The phrase "taken unlawfully" is not defined in the no-fault act itself. The leading case interpreting the phrase "taken unlawfully" as used in subsection 3113(a) is Priesman v. Meridian Mut. Ins. Co., 441 Mich. 60, 490 N.W.2d 314 (1992). In Priesman, the Court considered whether an underage, unlicensed driver injured while driving his mother's automobile without her knowledge or consent could recover medical benefits from the no-fault insurer of the automobile. The Court, in the lead opinion,[1] concluded that subsection 3113(a) did not apply to underage drivers joyriding in their parent's automobiles. Id. at 68, 490 N.W.2d 314. The Court reasoned that the legislative intent could not have been to deny coverage to joyriding family members, this being such a common occurrence. Id. Accordingly, the lead opinion in Priesman found a "family member" joyriding exception to subsection 3113(a) of the no-fault act. In Butterworth Hosp. v. Farm Bureau Ins. Co., 225 Mich. App. 244, 570 N.W.2d 304 (1997), this Court extended Priesman to adult family members from another household who joyride in a relative's car without permission. Two of the judges in Butterworth opined, in dicta, that the Priesman holding should not be extended to joyriders who take a car that is owned by a stranger or other nonfamily member. The concurring judge in Butterworth opined that the holding in Priesman should apply to anyone who is merely joyriding, not only to family members. Id. at 252-253, 570 N.W.2d 304 (Hoekstra, J., concurring). Plaintiff urges this Court to extend the Priesman holding to apply to anyone who is merely joyriding. This we decline to do.

An unlawful taking does not require an intent to permanently deprive the owner of the vehicle to constitute an offense. Indeed, the offense of unlawfully driving away a motor vehicle, M.C.L. § 750.413; MSA 28.645, a felony commonly referred to as "joyriding," requires an intent to take or drive the vehicle away but not to steal the vehicle. People v. Davis, 36 Mich.App. 164, 165, 193 N.W.2d 393 (1971). The offense requires the specific intent to take possession of the vehicle unlawfully, People v. Lerma, 66 Mich.App. 566, 570, 239 N.W.2d 424 (1976), and punishes conduct that does not rise to the level of larceny where an intent to permanently deprive the owner of the property is lacking. Id. at 568, 570, 239 N.W.2d 424. Had the Legislature intended to exempt from subsection 3113(a) all joyriding incidents, it would have chosen a different term than "unlawful taking," such as "steal" or "permanently deprive." Instead, the Legislature chose a term that encompasses the offense of joyriding. As explained above, the justices of the Supreme Court who recognized a joyriding exception in the Priesman case did so not because joyriding does not involve an unlawful taking, but only because of special considerations attendant to the joyriding use of a family vehicle by a family member. Those considerations do not warrant expansion of the exception beyond the family context.

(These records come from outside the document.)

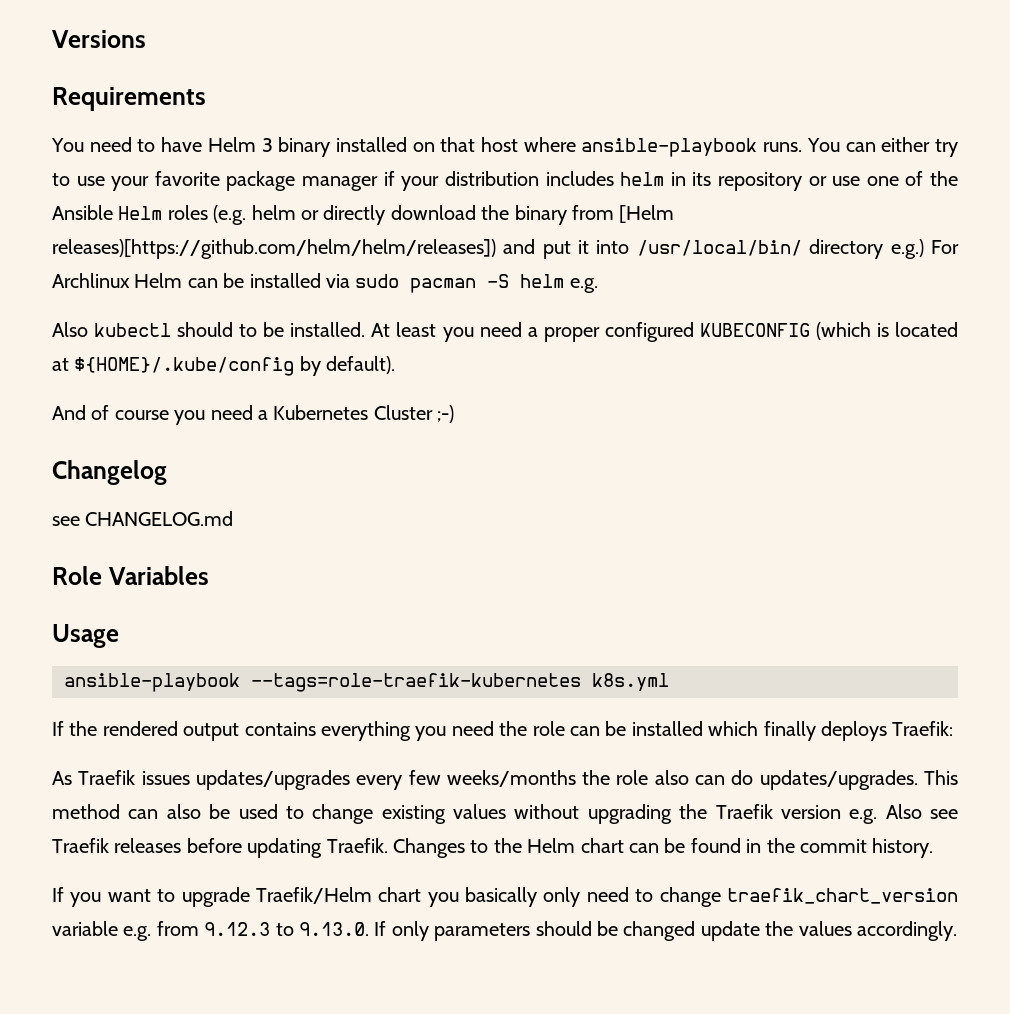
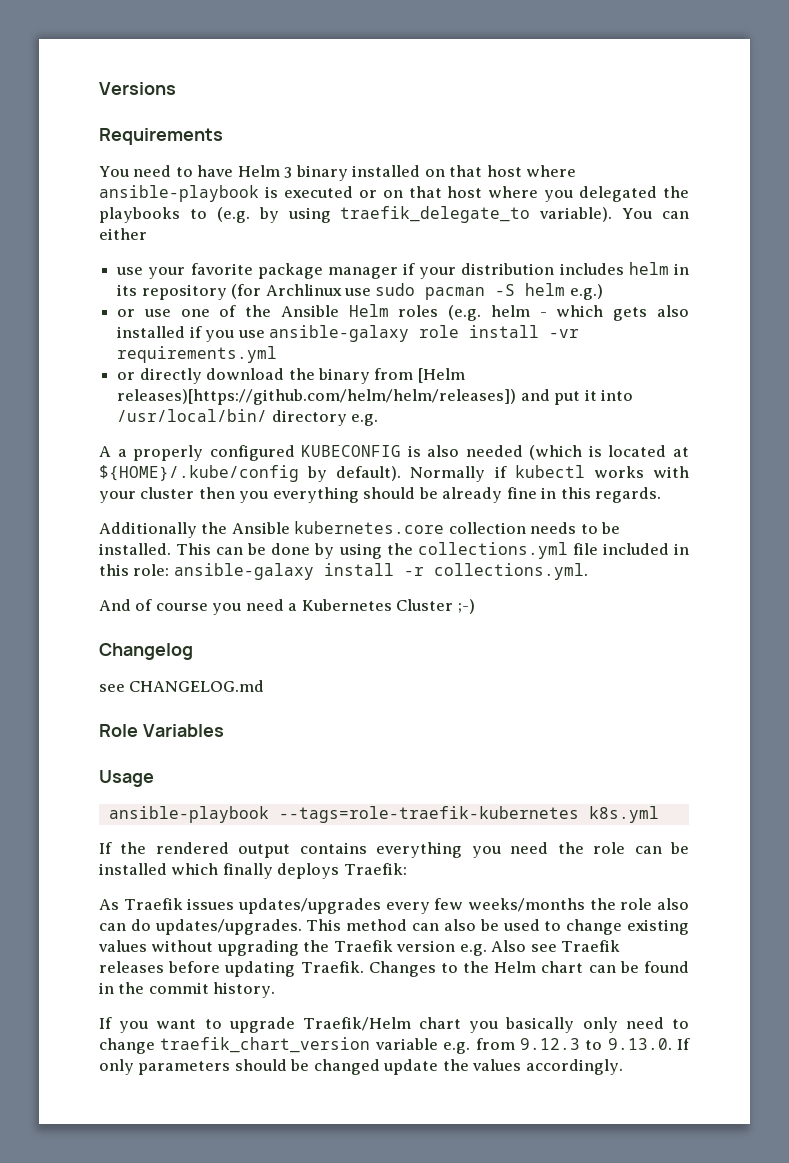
[763,142,803,152] runs. -> [264,186,689,202] [99,206,613,223] is executed or on that host where you delegated the playbooks to (e.g. by using traefik_delegate_to variable).
[934,139,958,157] [52,173,70,186] try to -> (147, 234) //
(802, 181) none -> [231,283,603,300] (for Archlinux use sudo pacman -S helm e.g.) //
(296, 212) none -> [539,305,689,321] [117,325,579,342] [117,346,278,363] - which gets also installed if you use ansible-galaxy role install -vr requirements.yml //
[890,239,960,259] [52,273,598,293] [52,322,810,342] e.g.) For Archlinux Helm can be installed via sudo pacman -S helm e.g. // Also kubectl should to be installed. At least you need a proper configured KUBECONFIG -> [351,414,379,426] [99,445,523,461] e.g. // A a properly configured KUBECONFIG is also needed
(396, 365) none -> [410,465,689,482] [99,487,662,503] [99,521,621,538] [99,542,689,559] [99,563,588,580] Normally if kubectl works with your cluster then you everything should be already fine in this regards. // Additionally the Ansible kubernetes.core collection needs to be installed. This can be done by using the collections.yml file included in this role: ansible-galaxy install -r collections.yml.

Here, on the basis of Jessica's deposition testimony, there is no question of fact that Jessica participated in the unlawful taking of the truck, without permission and without any reason to believe that she was entitled to take or use the truck. On these undisputed facts, the clear intent of the Legislature was to deny the payment of no-fault PIP benefits. Hence, summary disposition was properly granted under MCR 2.116(C)(10).

Affirmed.

NOTES

[1] The lead opinion in Priesman was signed by only three justices.